* [Exercise objective]
Return all lines from the entries below in which the word "absolute" is present.

_ _ _ _ _

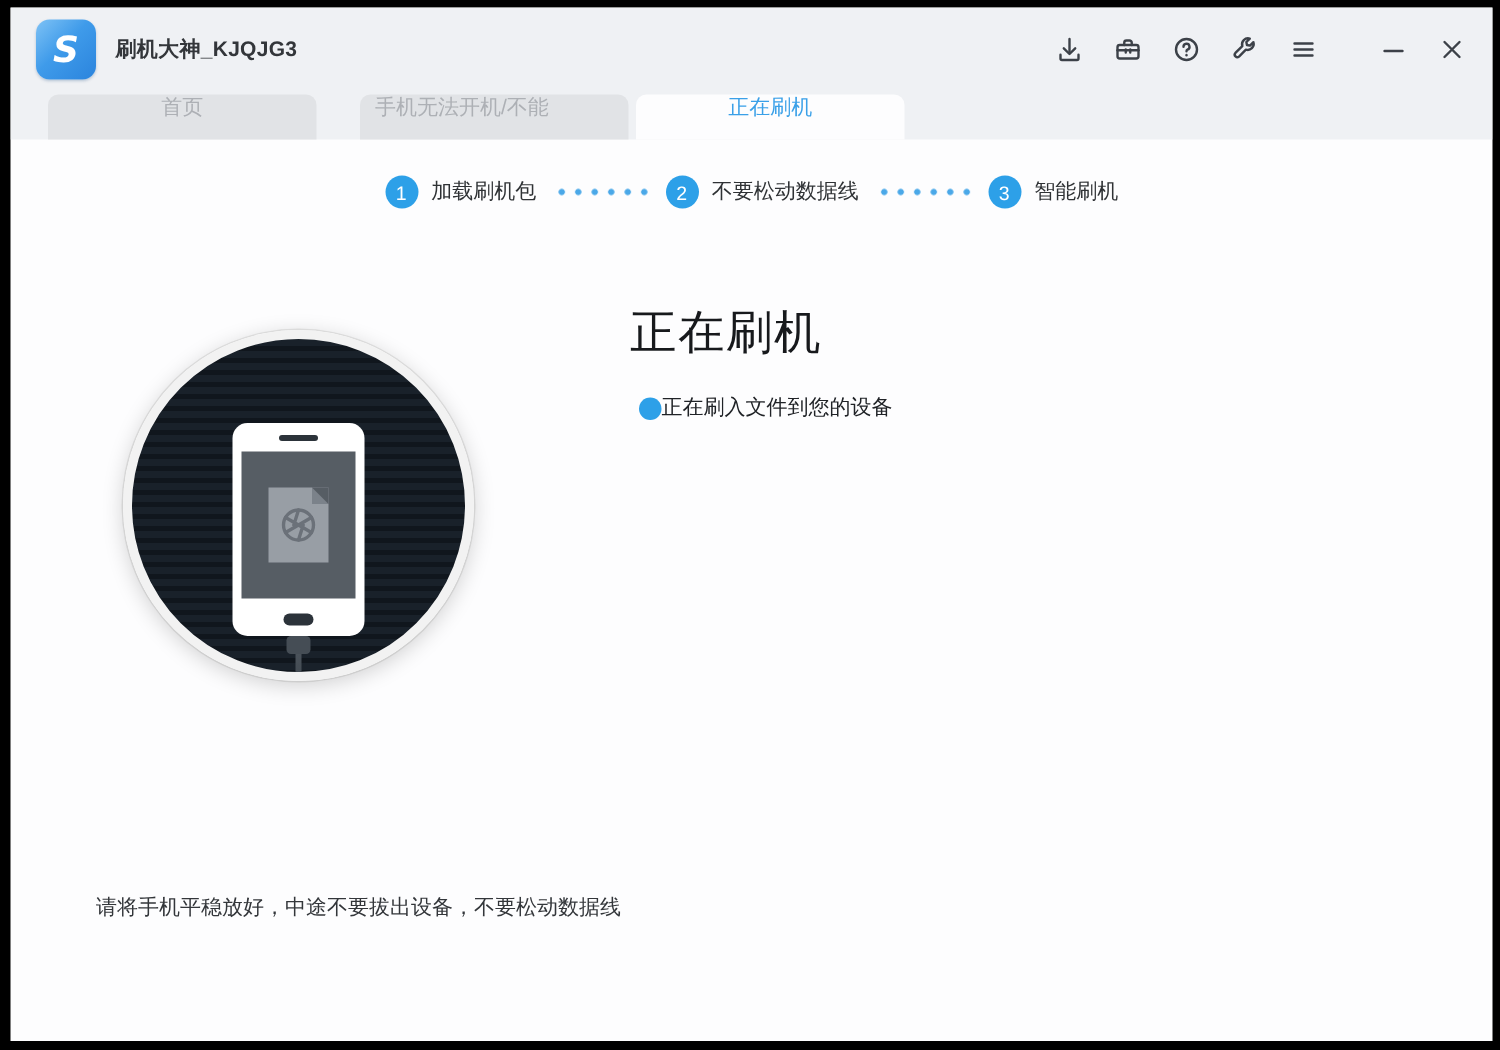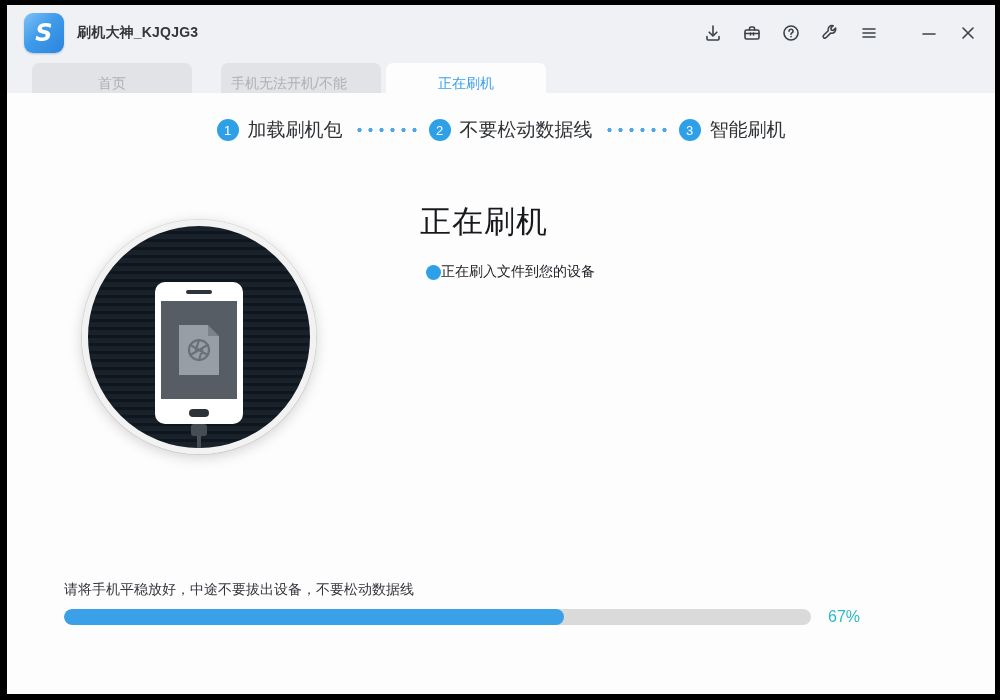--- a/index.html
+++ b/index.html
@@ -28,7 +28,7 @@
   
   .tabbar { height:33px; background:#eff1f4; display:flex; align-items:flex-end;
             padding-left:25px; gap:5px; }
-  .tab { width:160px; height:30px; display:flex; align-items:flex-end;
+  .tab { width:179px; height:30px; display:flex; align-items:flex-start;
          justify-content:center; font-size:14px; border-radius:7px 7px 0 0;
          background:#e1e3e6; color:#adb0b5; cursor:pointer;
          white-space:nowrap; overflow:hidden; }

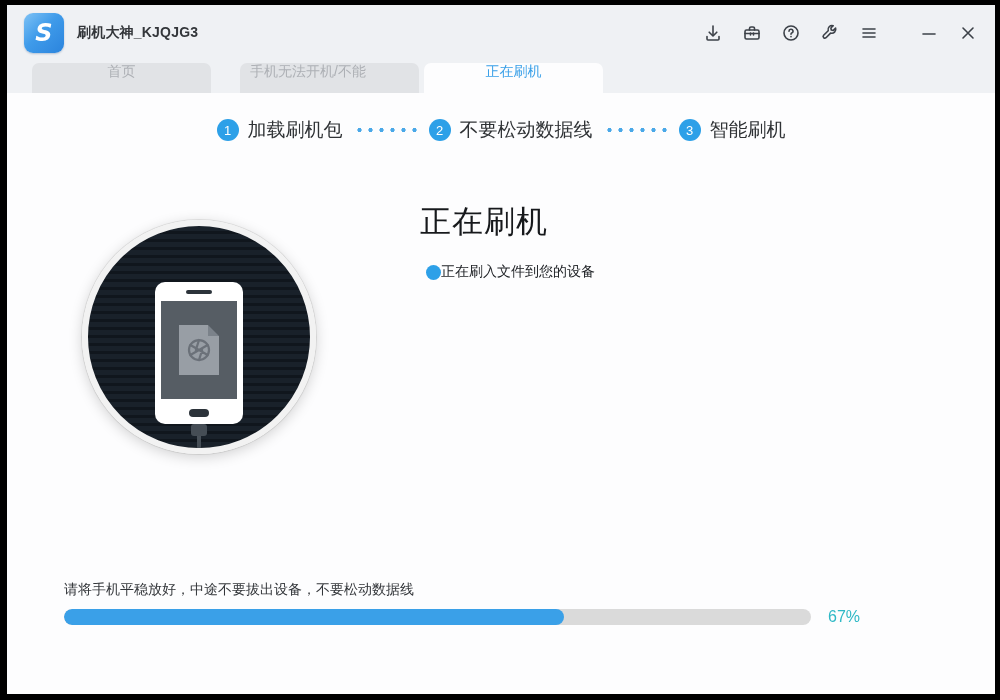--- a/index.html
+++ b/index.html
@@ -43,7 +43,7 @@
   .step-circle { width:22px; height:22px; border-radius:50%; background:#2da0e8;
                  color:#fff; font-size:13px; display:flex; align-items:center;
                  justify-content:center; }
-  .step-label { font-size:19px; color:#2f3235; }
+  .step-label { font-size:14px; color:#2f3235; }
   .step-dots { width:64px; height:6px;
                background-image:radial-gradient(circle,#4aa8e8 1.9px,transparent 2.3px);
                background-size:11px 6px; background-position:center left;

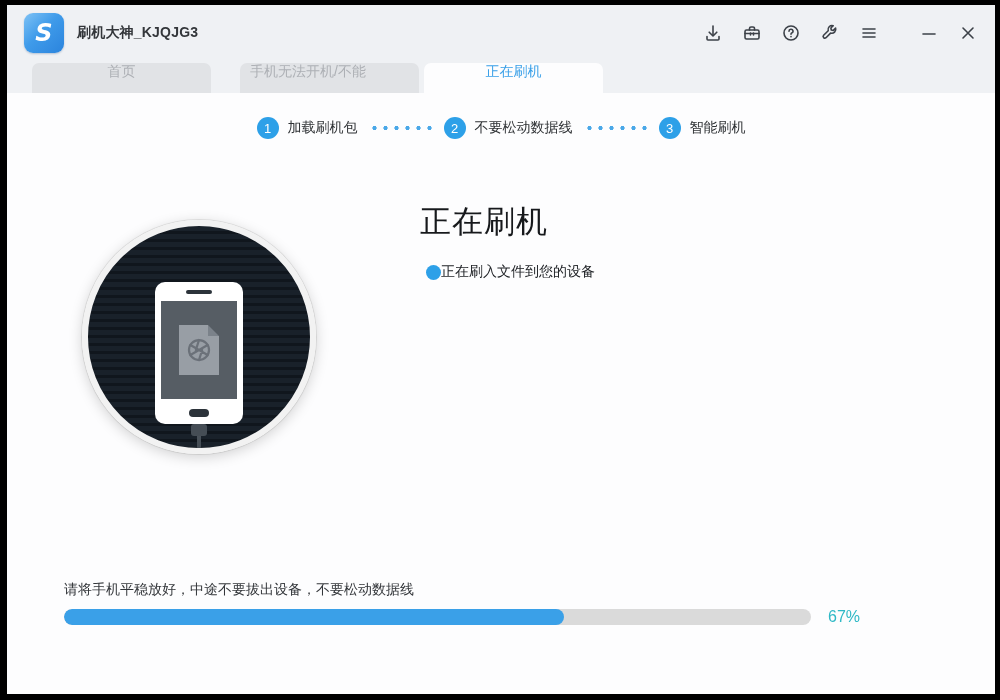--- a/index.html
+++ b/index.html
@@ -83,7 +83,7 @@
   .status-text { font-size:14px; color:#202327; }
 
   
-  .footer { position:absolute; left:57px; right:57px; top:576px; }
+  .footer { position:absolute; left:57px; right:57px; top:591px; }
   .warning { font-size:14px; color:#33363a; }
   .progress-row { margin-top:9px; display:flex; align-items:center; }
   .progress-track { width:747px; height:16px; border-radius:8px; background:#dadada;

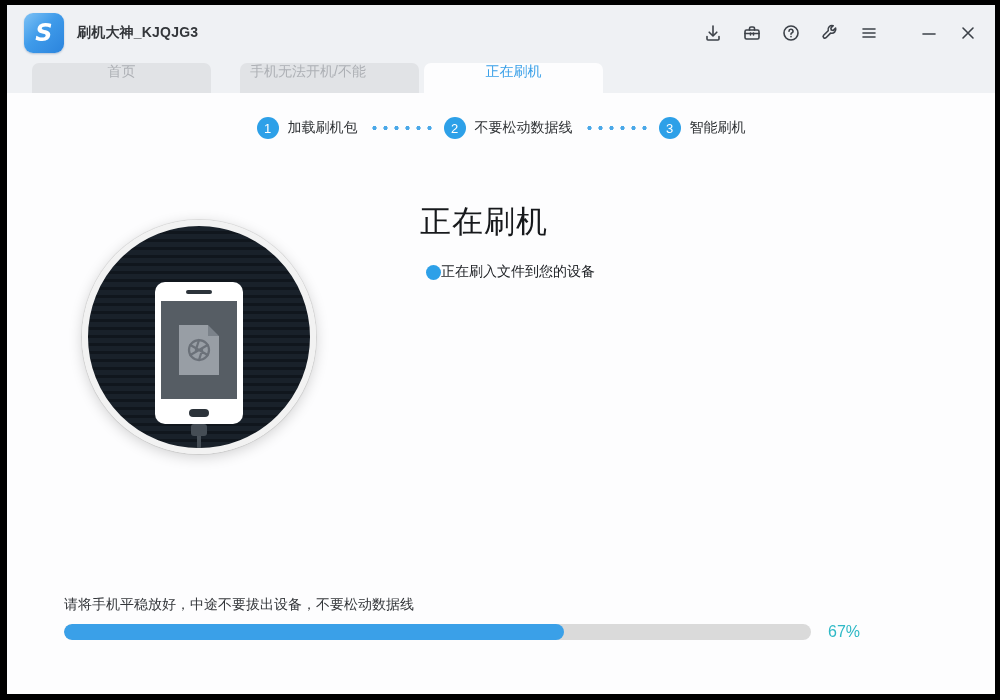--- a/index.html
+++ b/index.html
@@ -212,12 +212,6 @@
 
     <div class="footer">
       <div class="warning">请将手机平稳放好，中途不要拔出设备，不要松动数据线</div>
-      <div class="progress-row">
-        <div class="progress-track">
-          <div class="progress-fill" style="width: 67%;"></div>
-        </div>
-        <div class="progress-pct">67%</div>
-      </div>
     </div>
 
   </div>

_ _ _ _ _

* [Output of the task]
-  .footer { position:absolute; left:57px; right:57px; top:576px; }
+  .footer { position:absolute; left:57px; right:57px; top:591px; }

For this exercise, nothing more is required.